Provided information:
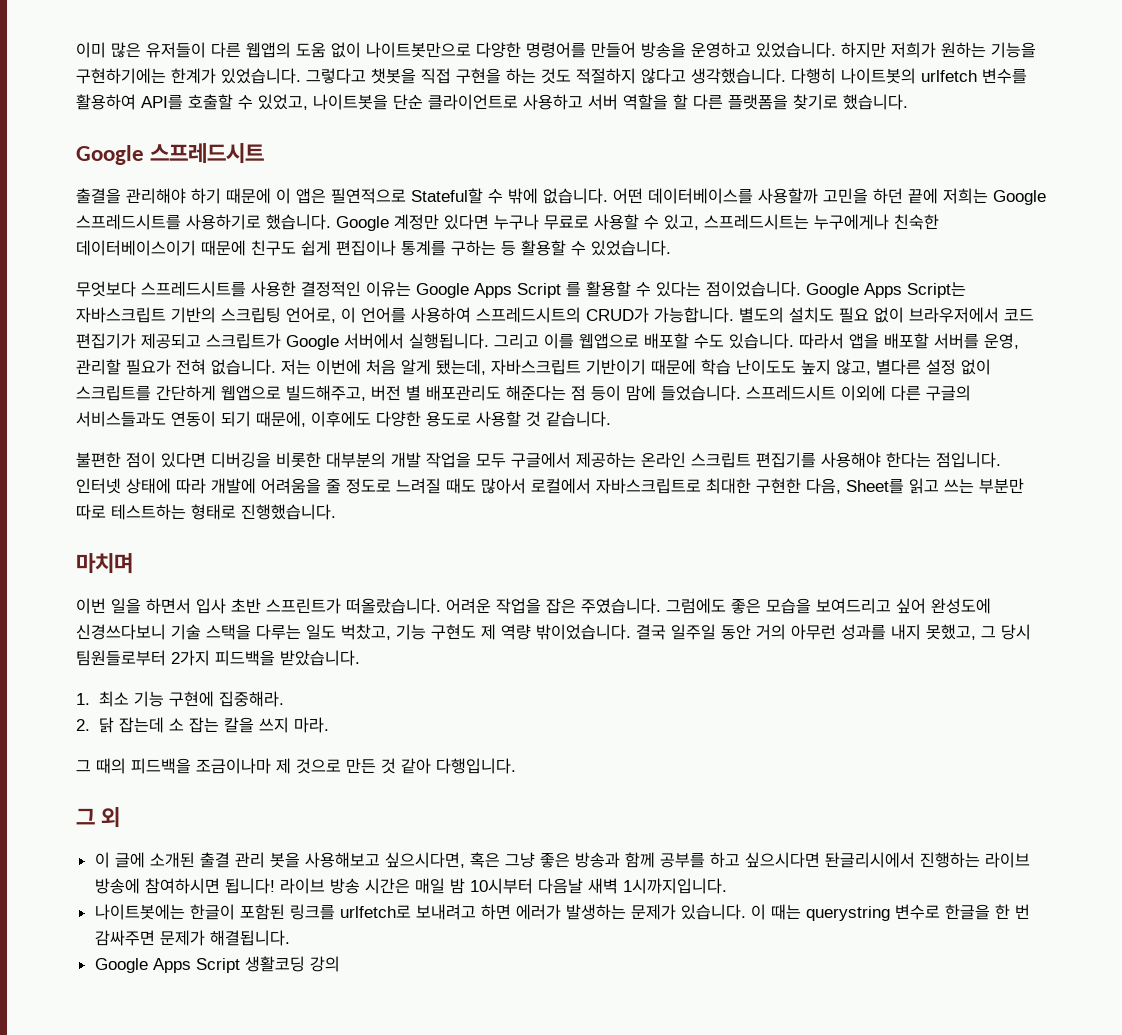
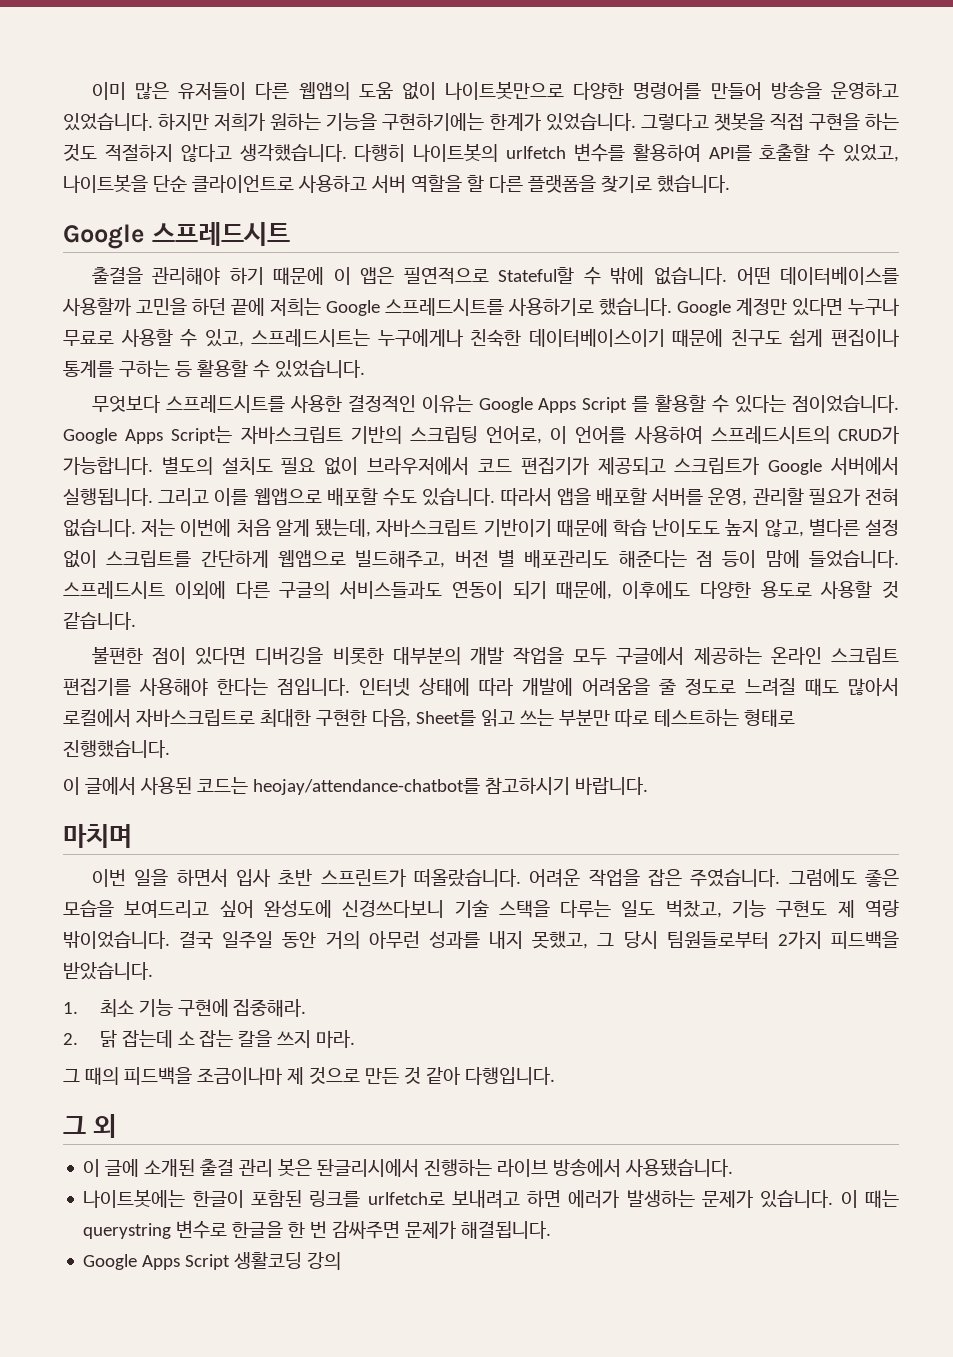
(336, 512) none -> [63,777,648,795] // 이 글에서 사용된 코드는 heojay/attendance-chatbot를 참고하시기 바랍니다.
[269,852,1030,868] [94,878,727,894] 봇을 사용해보고 싶으시다면, 혹은 그냥 좋은 방송과 함께 공부를 하고 싶으시다면 돤글리시에서 진행하는 라이브 방송에 참여하시면 됩니다! 라이브 방송 시간은 매일 밤 10시부터 다음날 새벽 1시까지입니다. -> [278,1158,734,1177] 봇은 돤글리시에서 진행하는 라이브 방송에서 사용됐습니다.

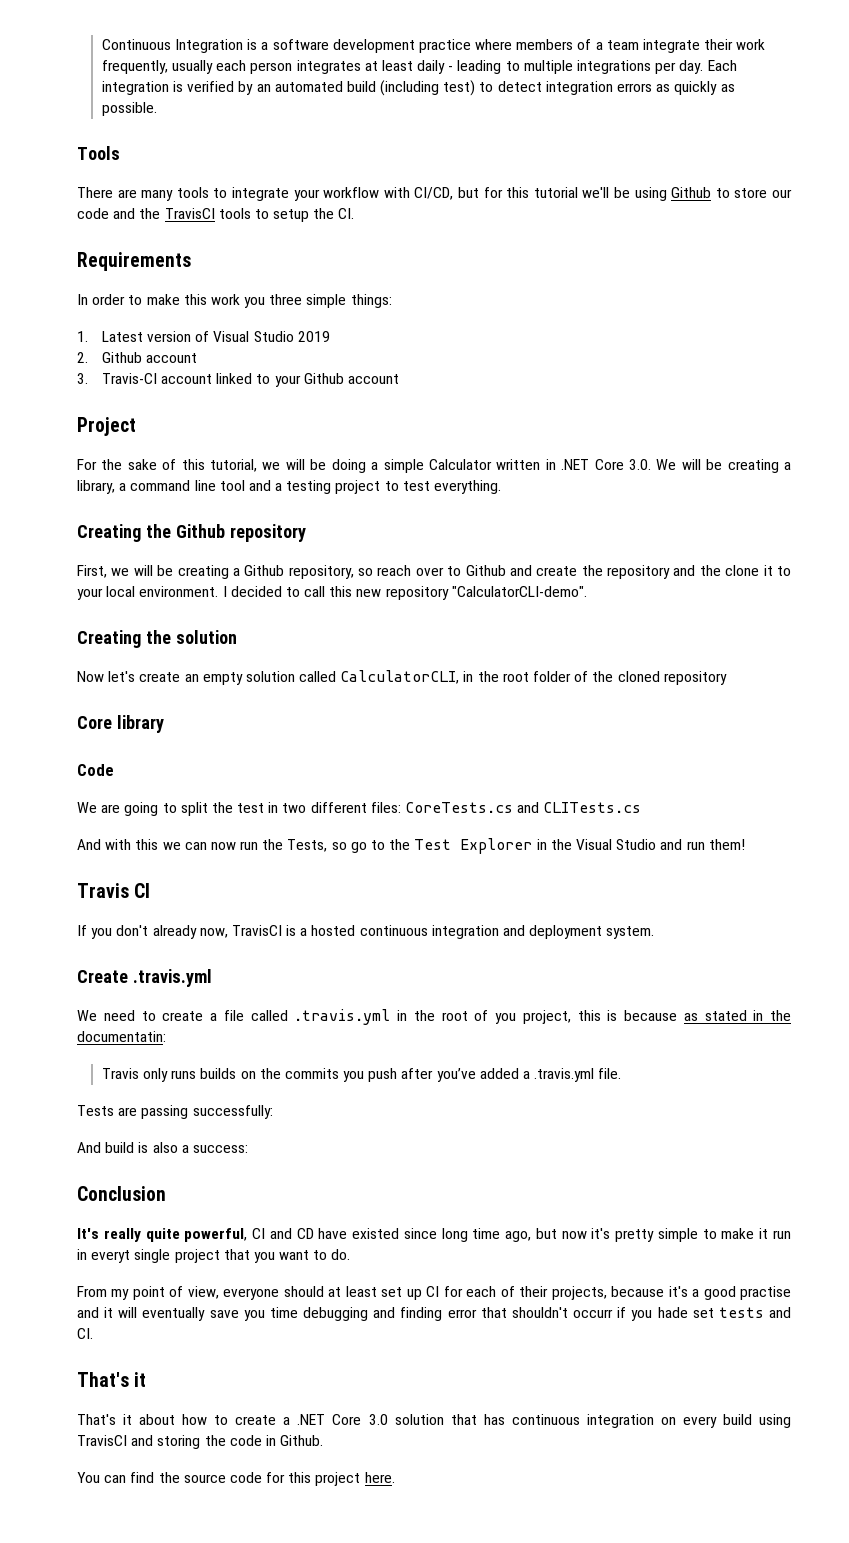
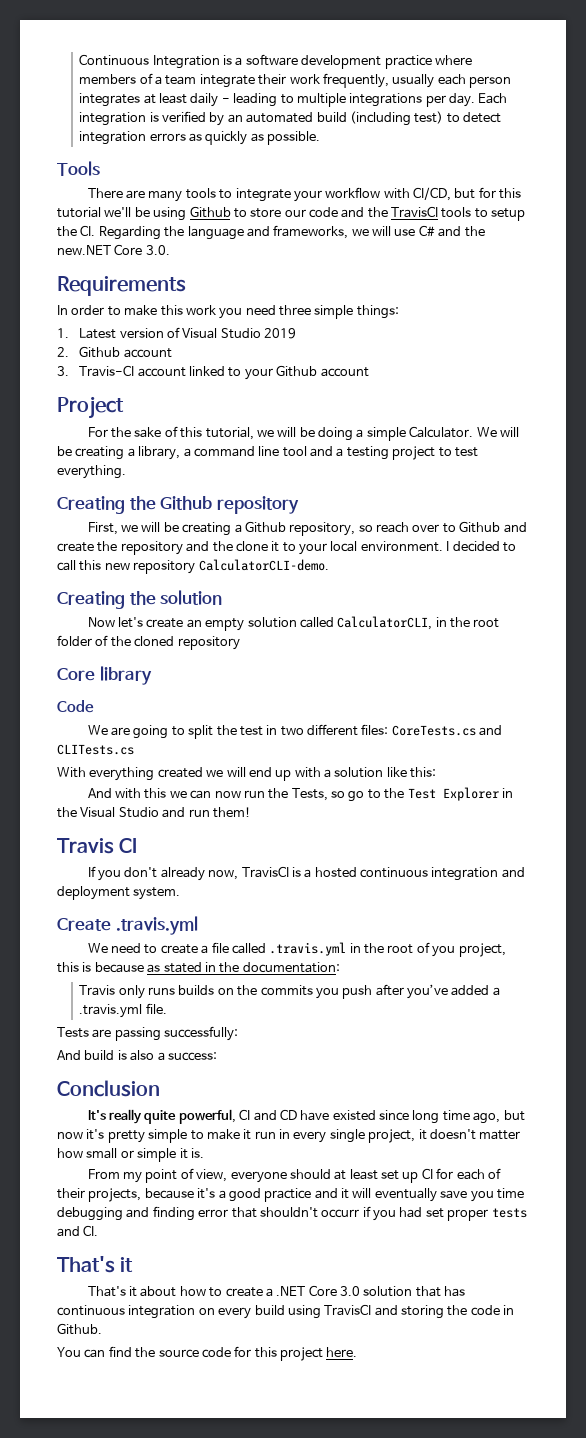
(355, 213) none -> [98,225,485,240] [57,244,170,255] Regarding the language and frameworks, we will use C# and the new.NET Core 3.0.
(266, 302) none -> [245,305,276,315] need
[428,459,651,470] Calculator written in .NET Core 3.0. -> [409,426,474,438] Calculator.
[451,586,587,597] "CalculatorCLI-demo". -> [198,559,329,571] CalculatorCLI-demo.
(642, 807) none -> [57,767,437,781] // With everything created we will end up with a solution like this:
[77,1031,166,1042] documentatin: -> [242,962,340,973] documentation:
[91,1249,351,1263] everyt single project that you want to do. -> [293,1129,521,1143] [57,1148,204,1162] every single project, it doesn't matter how small or simple it is.
[740,1286,792,1300] practise -> [264,1188,312,1202] practice
[657,1307,714,1318] hade set -> [399,1207,489,1221] had set proper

Task requirements:
Could you restate, word for word, every line from the one containing "[428,459,651,470] Calculator written" through the last line of the records above, and nothing more?

Response:
[428,459,651,470] Calculator written in .NET Core 3.0. -> [409,426,474,438] Calculator.
[451,586,587,597] "CalculatorCLI-demo". -> [198,559,329,571] CalculatorCLI-demo.
(642, 807) none -> [57,767,437,781] // With everything created we will end up with a solution like this:
[77,1031,166,1042] documentatin: -> [242,962,340,973] documentation:
[91,1249,351,1263] everyt single project that you want to do. -> [293,1129,521,1143] [57,1148,204,1162] every single project, it doesn't matter how small or simple it is.
[740,1286,792,1300] practise -> [264,1188,312,1202] practice
[657,1307,714,1318] hade set -> [399,1207,489,1221] had set proper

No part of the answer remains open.